A comprehensive analysis of non-pharmaceutical interventions and vaccination on Ebolavirus disease outbreak: Stochastic modeling approach

Abstract

AbstractEbolavirus disease (EVD) outbreaks have intermittently occurred since the first documented case in the 1970s. Due to its transmission characteristics, large outbreaks have not been observed outside Africa. However, within the continent, significant outbreaks have been attributed to factors such as endemic diseases with similar symptoms and inadequate medical infrastructure, which complicate timely diagnosis. In this study, we employed a stochastic modeling approach to analyze the spread of EVD during the early stages of an outbreak, with an emphasis on inherent risks. We developed a model that considers medical staff and unreported cases, and assessed the effect of non-pharmaceutical interventions (NPIs) using actual data. Our results indicate that the implementation of NPIs led to a decrease in the transmission rate and infectious period by 30% and 40% respectively, following the declaration of the outbreak.
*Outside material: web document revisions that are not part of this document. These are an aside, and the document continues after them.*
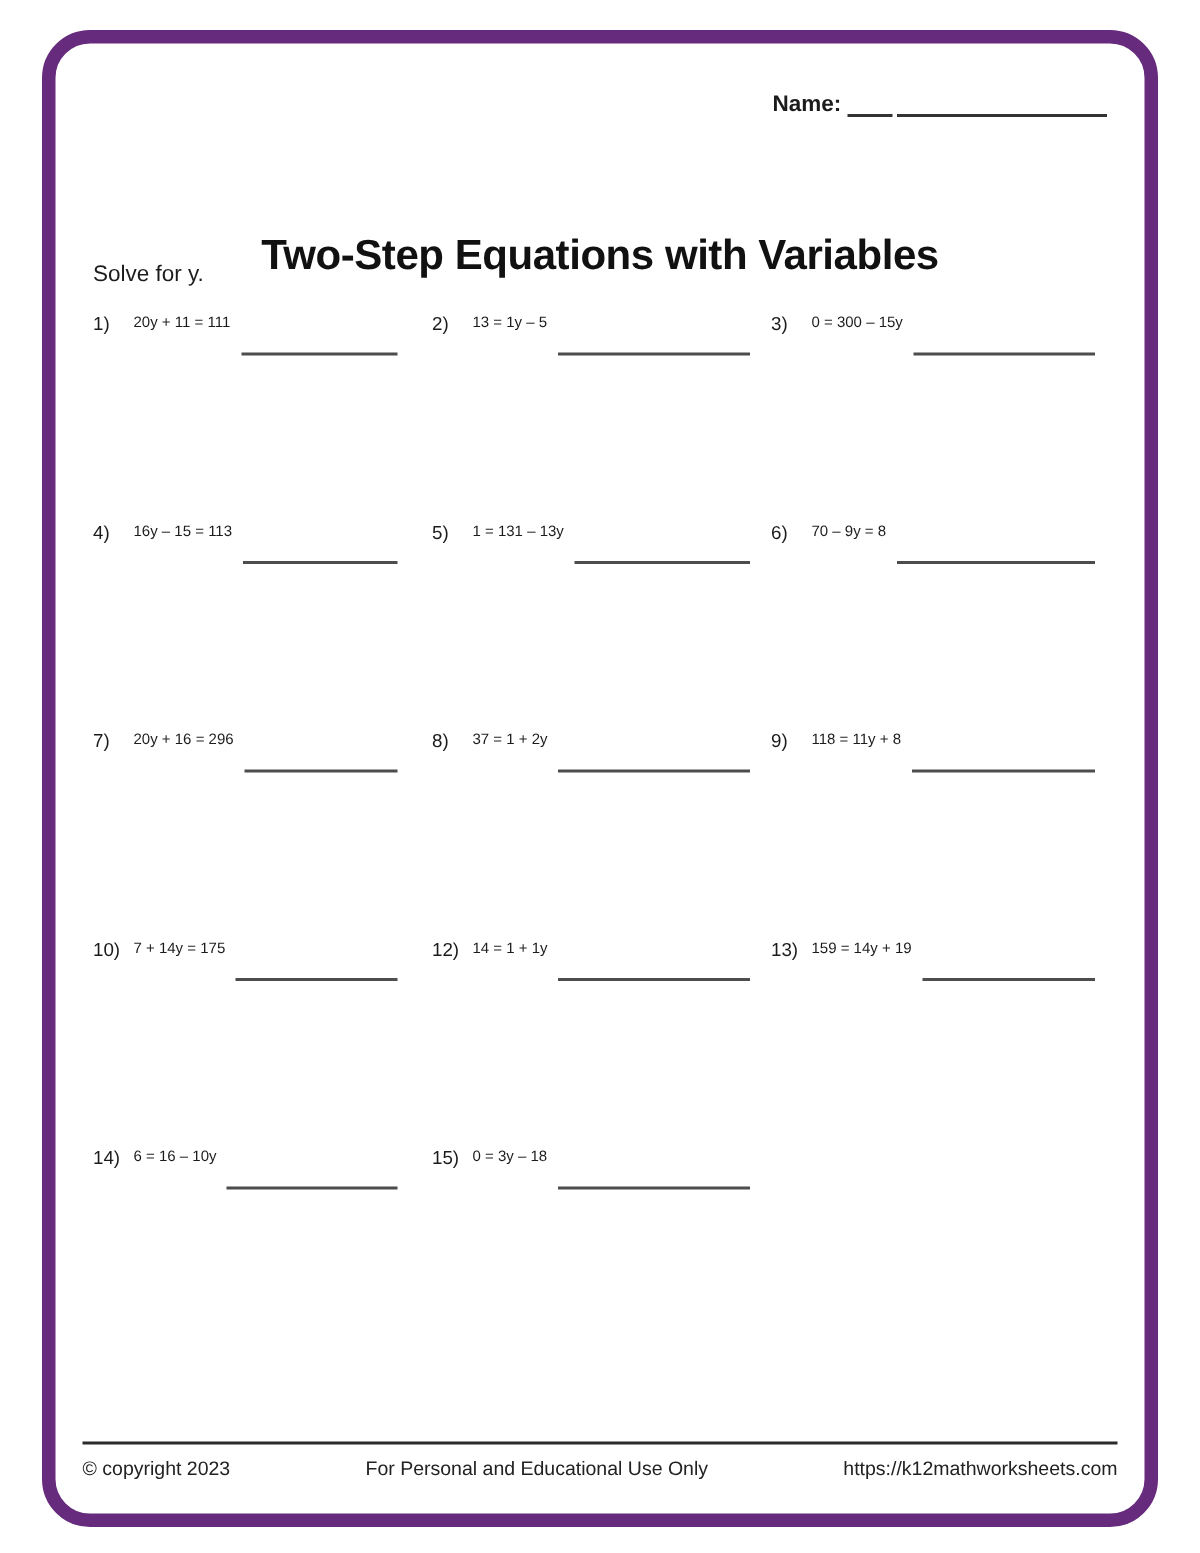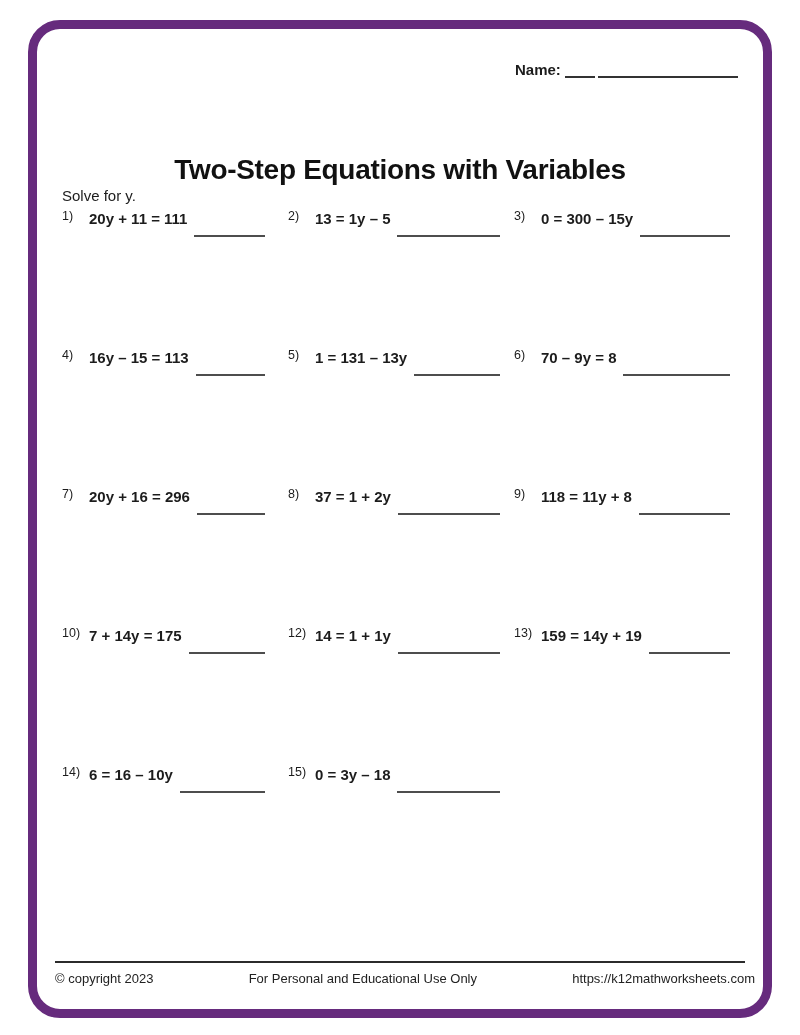--- a/index.html
+++ b/index.html
@@ -45,21 +45,20 @@
     font-size:28px;
     font-weight:bold;
     letter-spacing:-0.3px;
     color:#111111;
     margin-top:48px;
   }
   .instruction{
     position:absolute;
     left:62px;top:174px;
     font-size:15px;
-    margin-top:13px;
   }
   .problems{
     position:absolute;
     left:62px;top:210px;
     display:grid;
     grid-template-columns:226px 226px 216px;
     grid-auto-rows:139px;
   }
   .problem{
     display:flex;
@@ -71,39 +70,38 @@
   .problem:nth-child(3n+2){padding-right:14px;}
   .pnum{
     flex:none;
     width:27px;
     font-size:12.5px;
     position:relative;
     top:-1px;
   }
   .peq{
     flex:none;
-    font-size:15px;
+    font-size:10px;
     white-space:pre;
-    font-weight:bold;
   }
   .blank{
     flex:1;
     align-self:stretch;
     border-bottom:2px solid var(--blank-line);
     margin-left:7px;
   }
   .footer-divider{
     position:absolute;
     left:55px;right:55px;top:961px;
     height:2px;
     background:#2b2b2b;
   }
   .footer{
     position:absolute;
-    left:55px;right:45px;top:971px;
+    left:55px;right:55px;top:971px;
     display:flex;
     justify-content:space-between;
     align-items:baseline;
     font-size:13px;
     color:#222222;
     text-align:right;
   }
 </style>
 </head>
 <body>

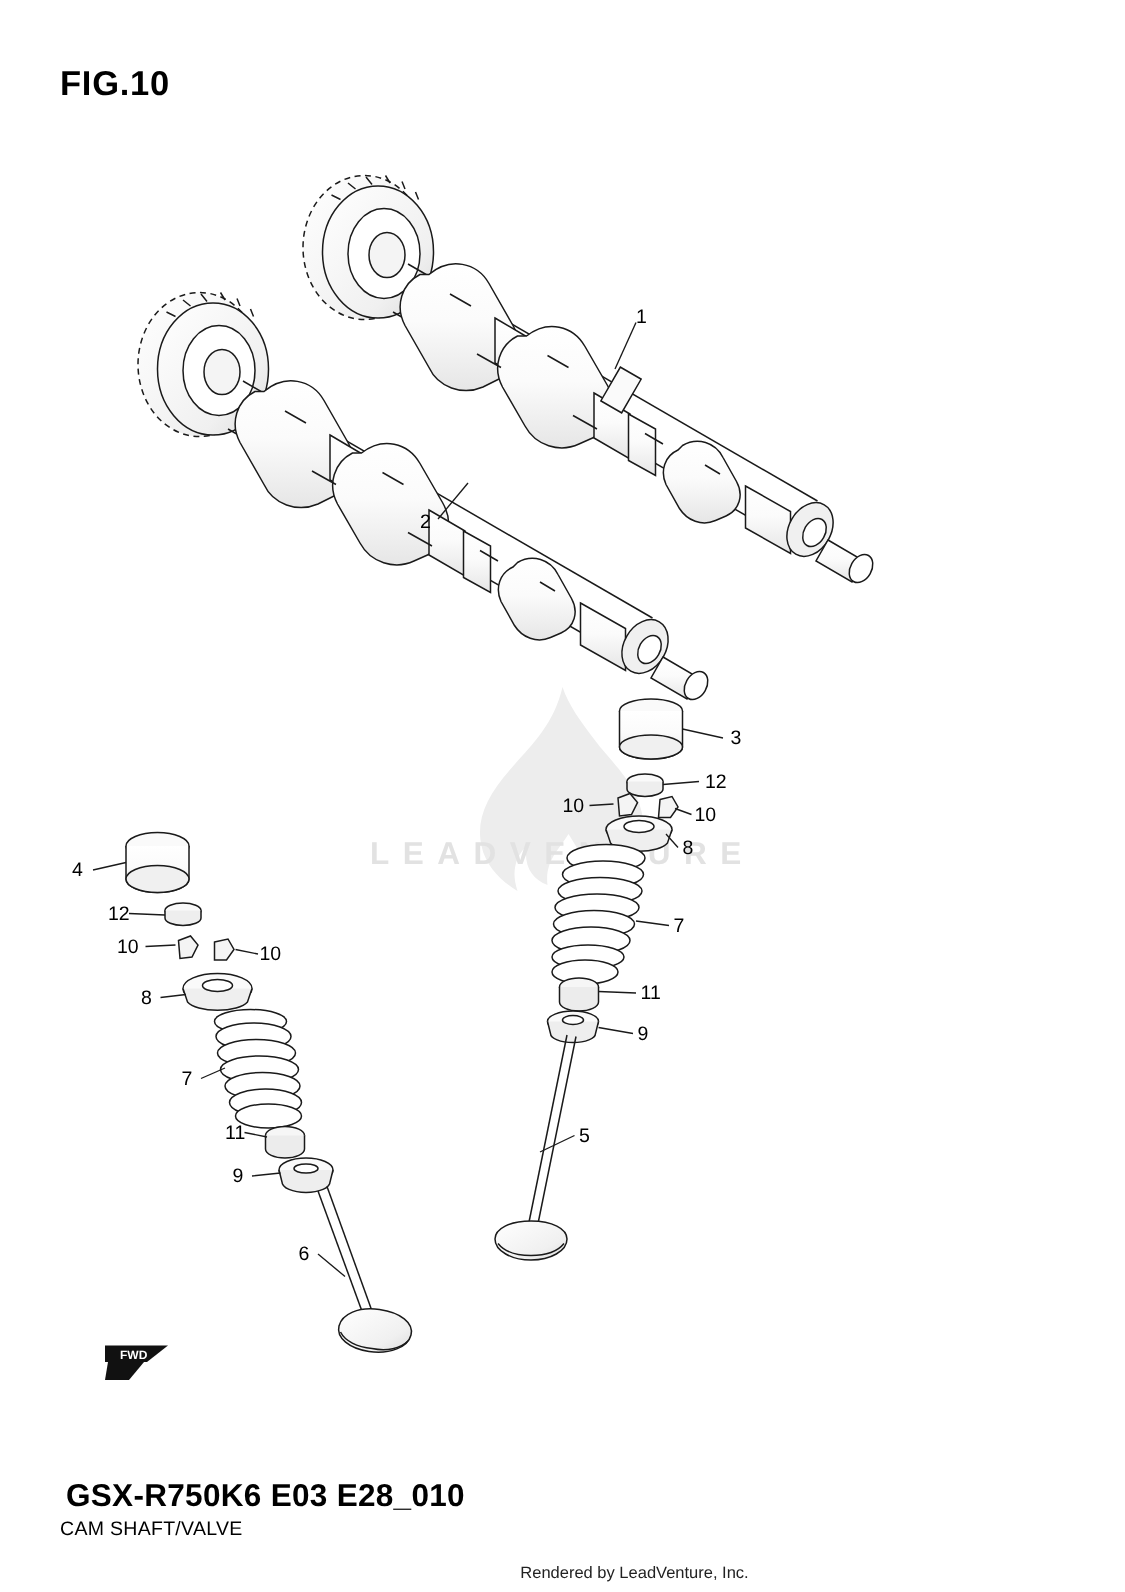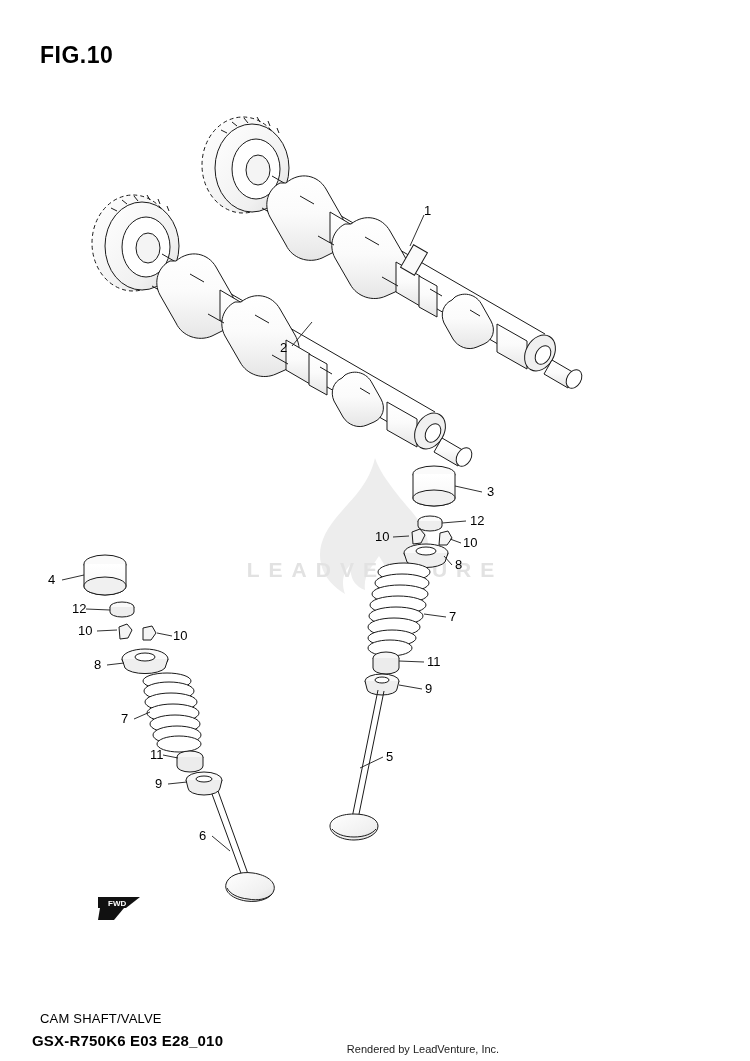--- a/index.html
+++ b/index.html
@@ -48,26 +48,25 @@
     color: #e2e2e2;
     font-weight: bold;
   }
   .diagram-svg {
     position: absolute;
     left: 0;
     top: 0;
   }
   .footer-model {
     position: absolute;
-    left: 32px;
+    left: 44px;
     top: 986px;
-    font-size: 15px;
+    font-size: 21px;
     font-weight: bold;
     letter-spacing: 0.2px;
-    margin-top: 46px;
   }
   .footer-section {
     position: absolute;
     left: 40px;
     top: 1011px;
     font-size: 13px;
     font-weight: normal;
     letter-spacing: 0.2px;
   }
   .footer-credit {
@@ -75,21 +74,21 @@
     left: 0;
     top: 1043px;
     width: 750px;
     text-align: center;
     font-size: 11px;
     color: #222;
     padding-left: 48px;
   }
   .fwd-badge {
     position: absolute;
-    left: 96px;
+    left: 68px;
     top: 893px;
     width: 46px;
     height: 30px;
   }
   .callout {
     position: absolute;
     font-size: 13px;
     color: #000;
   }
 </style>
We also investigated the risks associated with delayed outbreak recognition. Our simulations suggest that, when accounting for NPIs and recognition delays, prompt detection could have resulted in a similar outbreak scale, with approximately 50% of the baseline NPIs effect. Finally, we discussed the potential effects of a vaccination strategy as a follow-up measure after the outbreak declaration. Our findings suggest that a vaccination strategy can reduce both the burden of NPIs and the scale of the outbreak.Author summaryOur research employs a stochastic model to analyze the early-stage spread of Ebolavirus Disease. We incorporated factors such as medical staffs and unreported cases, and utilized real data to evaluate the impact of non-pharmaceutical interventions on disease transmission. Our findings indicate that rapid outbreak recognition could effectively control disease spread with reduced efforts. Furthermore, we explored the potential implementation of a vaccination strategy following an outbreak declaration. Our results suggest that such a strategy could mitigate both the scale of the outbreak and the necessity for additional interventions.